Introduction
Multi-agent frameworks help developers build AI systems where multiple agents collaborate, specialize, communicate, and complete tasks together. Instead of relying on one agent to do everything, a multi-agent system can divide work across researchers, planners, reviewers, coders, analysts, and executors.
What Makes a Good Multi-Agent Framework?
A strong multi-agent framework should support:
- Agent roles
- Tool calling
- Memory
- Communication
- Orchestration
- Human-in-the-loop review
- Error handling
- Observability
- Security controls
- Deployment flexibility
1. CrewAI
CrewAI is a strong option for role-based multi-agent teams. It is useful for workflows where agents have clear responsibilities and collaborate to complete tasks.
Best for:
- Business process automation
- Research teams
- Content workflows
- Role-based collaboration
2. LangGraph
LangGraph is strong for stateful orchestration.

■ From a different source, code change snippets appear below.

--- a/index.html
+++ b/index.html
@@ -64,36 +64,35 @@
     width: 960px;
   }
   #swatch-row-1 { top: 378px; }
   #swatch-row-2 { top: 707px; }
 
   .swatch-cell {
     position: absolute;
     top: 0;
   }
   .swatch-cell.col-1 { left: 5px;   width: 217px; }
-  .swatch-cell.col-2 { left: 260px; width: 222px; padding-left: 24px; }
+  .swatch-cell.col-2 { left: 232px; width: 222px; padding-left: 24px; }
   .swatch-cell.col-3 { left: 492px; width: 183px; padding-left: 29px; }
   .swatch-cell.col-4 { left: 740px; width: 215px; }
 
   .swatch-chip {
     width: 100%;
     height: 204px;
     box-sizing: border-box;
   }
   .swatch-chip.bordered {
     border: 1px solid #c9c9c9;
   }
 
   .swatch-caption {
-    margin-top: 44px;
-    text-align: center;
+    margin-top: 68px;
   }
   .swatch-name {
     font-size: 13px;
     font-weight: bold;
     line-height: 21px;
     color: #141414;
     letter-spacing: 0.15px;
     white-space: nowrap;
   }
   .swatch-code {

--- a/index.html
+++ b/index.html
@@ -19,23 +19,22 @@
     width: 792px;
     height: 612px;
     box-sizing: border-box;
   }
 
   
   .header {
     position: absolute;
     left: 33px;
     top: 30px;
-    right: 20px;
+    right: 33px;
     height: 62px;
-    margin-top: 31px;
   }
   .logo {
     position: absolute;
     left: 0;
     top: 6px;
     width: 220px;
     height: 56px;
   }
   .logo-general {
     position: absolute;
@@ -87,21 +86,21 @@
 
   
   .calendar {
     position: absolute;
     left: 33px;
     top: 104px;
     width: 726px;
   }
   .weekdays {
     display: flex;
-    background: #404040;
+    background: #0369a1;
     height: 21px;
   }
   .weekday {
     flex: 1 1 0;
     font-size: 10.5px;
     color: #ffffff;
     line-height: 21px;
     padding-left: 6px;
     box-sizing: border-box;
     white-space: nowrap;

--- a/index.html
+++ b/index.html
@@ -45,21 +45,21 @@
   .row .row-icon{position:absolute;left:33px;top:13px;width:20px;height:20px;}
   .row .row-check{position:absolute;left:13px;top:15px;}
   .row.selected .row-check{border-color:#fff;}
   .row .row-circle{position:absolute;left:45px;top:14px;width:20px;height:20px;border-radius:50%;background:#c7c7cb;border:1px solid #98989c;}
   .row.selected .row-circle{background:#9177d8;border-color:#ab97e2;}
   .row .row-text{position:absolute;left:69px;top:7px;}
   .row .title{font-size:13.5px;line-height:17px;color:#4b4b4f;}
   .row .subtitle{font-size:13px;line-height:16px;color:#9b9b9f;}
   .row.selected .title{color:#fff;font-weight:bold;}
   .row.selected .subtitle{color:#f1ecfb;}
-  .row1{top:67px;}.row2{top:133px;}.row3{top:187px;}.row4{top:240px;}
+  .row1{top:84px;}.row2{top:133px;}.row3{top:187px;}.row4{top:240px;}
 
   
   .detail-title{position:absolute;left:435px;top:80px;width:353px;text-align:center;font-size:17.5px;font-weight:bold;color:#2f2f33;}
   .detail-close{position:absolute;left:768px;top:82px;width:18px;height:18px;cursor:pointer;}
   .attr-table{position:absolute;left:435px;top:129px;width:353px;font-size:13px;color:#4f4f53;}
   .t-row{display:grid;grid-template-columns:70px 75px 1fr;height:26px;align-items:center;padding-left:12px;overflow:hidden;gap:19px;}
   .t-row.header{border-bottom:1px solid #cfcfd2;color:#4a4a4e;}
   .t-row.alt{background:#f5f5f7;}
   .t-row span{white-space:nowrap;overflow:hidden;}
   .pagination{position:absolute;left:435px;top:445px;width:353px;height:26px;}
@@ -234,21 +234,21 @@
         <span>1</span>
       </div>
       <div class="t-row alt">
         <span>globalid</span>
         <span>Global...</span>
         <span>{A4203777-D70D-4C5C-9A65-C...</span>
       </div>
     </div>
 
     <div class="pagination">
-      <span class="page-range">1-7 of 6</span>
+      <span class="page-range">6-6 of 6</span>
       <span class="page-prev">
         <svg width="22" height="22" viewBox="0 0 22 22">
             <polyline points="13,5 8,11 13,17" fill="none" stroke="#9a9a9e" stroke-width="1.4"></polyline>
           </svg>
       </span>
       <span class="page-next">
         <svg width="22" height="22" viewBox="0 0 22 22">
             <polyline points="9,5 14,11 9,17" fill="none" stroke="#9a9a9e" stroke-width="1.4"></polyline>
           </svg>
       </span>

It is useful when workflows require branching, loops, checkpoints, human review, and durable execution.
Best for:
- Enterprise workflows
- Stateful agents
- Human approvals
- Long-running processes
3. AutoGen
AutoGen is known for conversational multi-agent collaboration. It is useful for experiments, coding agents, and research prototypes, though new users should review Microsoft's newer Agent Framework direction.
Best for:
- Conversational agents
- Research prototypes
- Coding workflows
- Human-agent collaboration
4. Microsoft Agent Framework
Microsoft Agent Framework combines ideas from AutoGen and Semantic Kernel. It is relevant for teams already building in the Microsoft ecosystem.
Best for:
- Enterprise Microsoft environments
- Multi-agent workflows
- Type safety
- Telemetry
- Model and embedding support
5. Semantic Kernel
Semantic Kernel is useful for building AI applications with planners, tools, connectors, and enterprise integrations.
Best for:
- Microsoft-focused AI apps
- Plugin-based workflows
- Enterprise integrations
- Hybrid agent systems
Evaluation Criteria
When comparing frameworks, review:
- Architecture
- Memory model
- Communication pattern
- Tool permissions
- Security and guardrails
- Observability
- Deployment model
- Community activity
- Documentation quality
- Enterprise support
Conclusion
The best multi-agent framework depends on the use case. CrewAI is strong for role-based collaboration. LangGraph is strong for durable orchestration. AutoGen is useful for conversational prototypes. Microsoft Agent Framework is important for enterprise Microsoft users.